Allele Frequencies and Interactive Genotypic Models
Regarding allele frequencies, the ORs of the allelic variants were 1.0 (95% CI, 0.6-1.7) for rs2910164, 1.7 (95% CI, 1.0-2.9) for rs11614913, and 1.9 (95% CI, 1.1-3.0) for rs3746444 (Table 2). However, the rs11614913C and rs3746444A alleles were more frequent in cases than in controls (0.80 versus 0.71; P = 0.074, and 0.67 versus 0.52; P = 0.012, respectively). In contrast, neither G allele of the rs2910164 SNP in cases or controls showed a clear effect on UBCa (0.66 versus 0.65, P = 0.93). In Table 2, the best interactive model of inheritance, described with the less AIC value, corresponds to the minimal expected entropy. Thus, evidence suggested that the best model was over dominant for rs2910164 (OR = 1.2; 95% CI 0.6-2.9; P = 0.74) and codominant-1 for rs11614913 and rs3746444 (OR = 1.9; 95% CI 0.8-4.3; P = 0.048, and OR = 3.6; 95% CI 1.3-9.97; P = 0.013, respectively). With slightly larger AIC values, the examined rs3746444 SNP showed that the codominant-2 (OR = 1.3; 95% CI 0.6-2.8; P = 0.044), recessive (OR = 3.1; 95% CI 3.1-7.9; P = 0.017), and log-additive (OR = 2.5; 95% CI 0.99-4.8; P = 0.015) models of inheritance were significantly associated with risk of UBCa. Consequently, examination of the rs3746444 SNP suggested an apparent role for homozygosity (codominant-1 model) in increasing risk for cases with UBCa compared to controls (43.9% versus 30.8%). As for rs11614913 C>T, the additive model reflected that each copy of T modified the protective effect in cases (additive model, 2T/T+C/T to C/C).
Genotyping associations of miRNAs and tumor grades
The interactive genotypic models of the selected SNPs in miRNAs with the response of tumor grades after adjusting for age and gender are shown in Table 3. There was a significant difference between the tumor grades of cases with UBCa in rs3746444 A>G in an overdominant model (OR = 2.7; 95% CI 0.9-7.8; P = 0.046), but not in rs2910164 (OR = 2.3; 95% CI 0.7-7.1; P = 0.11) or rs11614913 (OR = 1.4; 95% CI 0.0-3.8; P = 0.13). The proportions of the homozygotes in C/C in rs11614913 and A/A in rs3746444 were much higher in cases with high-grade tumors than those with low-grade tumors (62.1% versus 46.1%, and 43.9% versus 30.8%, respectively).

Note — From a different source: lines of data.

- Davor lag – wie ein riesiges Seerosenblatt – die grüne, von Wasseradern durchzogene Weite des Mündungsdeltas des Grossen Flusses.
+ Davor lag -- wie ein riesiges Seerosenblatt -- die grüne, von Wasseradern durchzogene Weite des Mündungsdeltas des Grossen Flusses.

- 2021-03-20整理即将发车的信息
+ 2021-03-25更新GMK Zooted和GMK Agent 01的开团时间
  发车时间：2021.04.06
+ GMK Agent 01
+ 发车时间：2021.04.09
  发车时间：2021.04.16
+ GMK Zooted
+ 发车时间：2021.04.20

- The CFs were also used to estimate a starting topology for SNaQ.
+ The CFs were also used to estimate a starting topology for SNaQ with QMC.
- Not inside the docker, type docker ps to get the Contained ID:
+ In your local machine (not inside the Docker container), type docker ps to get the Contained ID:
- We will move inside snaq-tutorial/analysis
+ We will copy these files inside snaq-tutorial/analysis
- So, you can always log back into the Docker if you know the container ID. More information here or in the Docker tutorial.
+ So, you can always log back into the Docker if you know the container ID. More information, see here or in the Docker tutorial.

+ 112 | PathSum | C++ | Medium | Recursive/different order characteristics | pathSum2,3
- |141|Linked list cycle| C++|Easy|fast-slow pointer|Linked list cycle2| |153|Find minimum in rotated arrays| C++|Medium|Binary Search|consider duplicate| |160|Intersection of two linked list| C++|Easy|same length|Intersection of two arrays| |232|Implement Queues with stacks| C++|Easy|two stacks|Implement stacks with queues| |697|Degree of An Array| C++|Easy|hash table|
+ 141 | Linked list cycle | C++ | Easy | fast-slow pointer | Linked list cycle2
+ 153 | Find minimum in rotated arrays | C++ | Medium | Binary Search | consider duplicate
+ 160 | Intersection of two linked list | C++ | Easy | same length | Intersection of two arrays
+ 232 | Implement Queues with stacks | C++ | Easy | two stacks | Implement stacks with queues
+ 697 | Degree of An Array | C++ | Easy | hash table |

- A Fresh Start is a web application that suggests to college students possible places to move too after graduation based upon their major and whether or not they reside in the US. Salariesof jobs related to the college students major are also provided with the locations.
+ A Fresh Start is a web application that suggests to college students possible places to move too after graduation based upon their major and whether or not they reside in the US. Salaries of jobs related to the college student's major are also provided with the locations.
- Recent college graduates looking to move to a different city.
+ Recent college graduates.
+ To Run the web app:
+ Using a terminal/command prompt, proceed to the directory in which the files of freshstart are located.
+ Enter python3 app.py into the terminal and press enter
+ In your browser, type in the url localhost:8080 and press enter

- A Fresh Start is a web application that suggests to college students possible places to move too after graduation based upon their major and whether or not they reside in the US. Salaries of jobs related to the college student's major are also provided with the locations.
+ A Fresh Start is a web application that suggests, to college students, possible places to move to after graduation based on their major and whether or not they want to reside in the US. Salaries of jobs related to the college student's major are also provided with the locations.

Note: UBCa: urothelial bladder carcinoma, SNP: single nucleotide polymorphism, OR: odds ratio, CI: confidence interval. AIC values refer to the model with the less AIC value that corresponds to the minimal expected entropy. Bold numbers indicate statistically significant associations (P < 0.05). Underlined numbers represent the best model of inheritance with the less AIC value.
Discussion
This hospital-based case-control study presents the first evidence that common SNPs in miRNAs regions may be used as candidate genetic markers for UBCa vulnerability in a Saudi population. Our results show that the miR-499 rs3746444 SNP, but not the miR-164a rs2910164 or miR-196a2 rs11614913 SNP, is associated with risk for UBCa. Meta-analyses have been inconclusive regarding the association between the rs2910164, rs11614913, and rs3746444 SNPs in the miRNA genes and cancer risk [22-24]. Several reports have provided no evidence of an association between rs2910164 and overall cancer risk in diverse populations [22,23,25]. In our Saudi cases, the lack of association between the rs2910164 SNP and UBCa is consistent with previous results in Caucasian and Asian populations [26-28]. In addition, for the rs2910164C allele, reduced risks have been found for various types of cancer and in variable ethnic populations: cervical cancer in Chinese populations;[29] prostate in Iranian;[30] liver in Chinese, [31-34] Egyptian, [35] and Turkish [36]; colorectal cancer in Czech [37] and South Korean [38]; and gastric in Japanese [39] and Caucasian [40].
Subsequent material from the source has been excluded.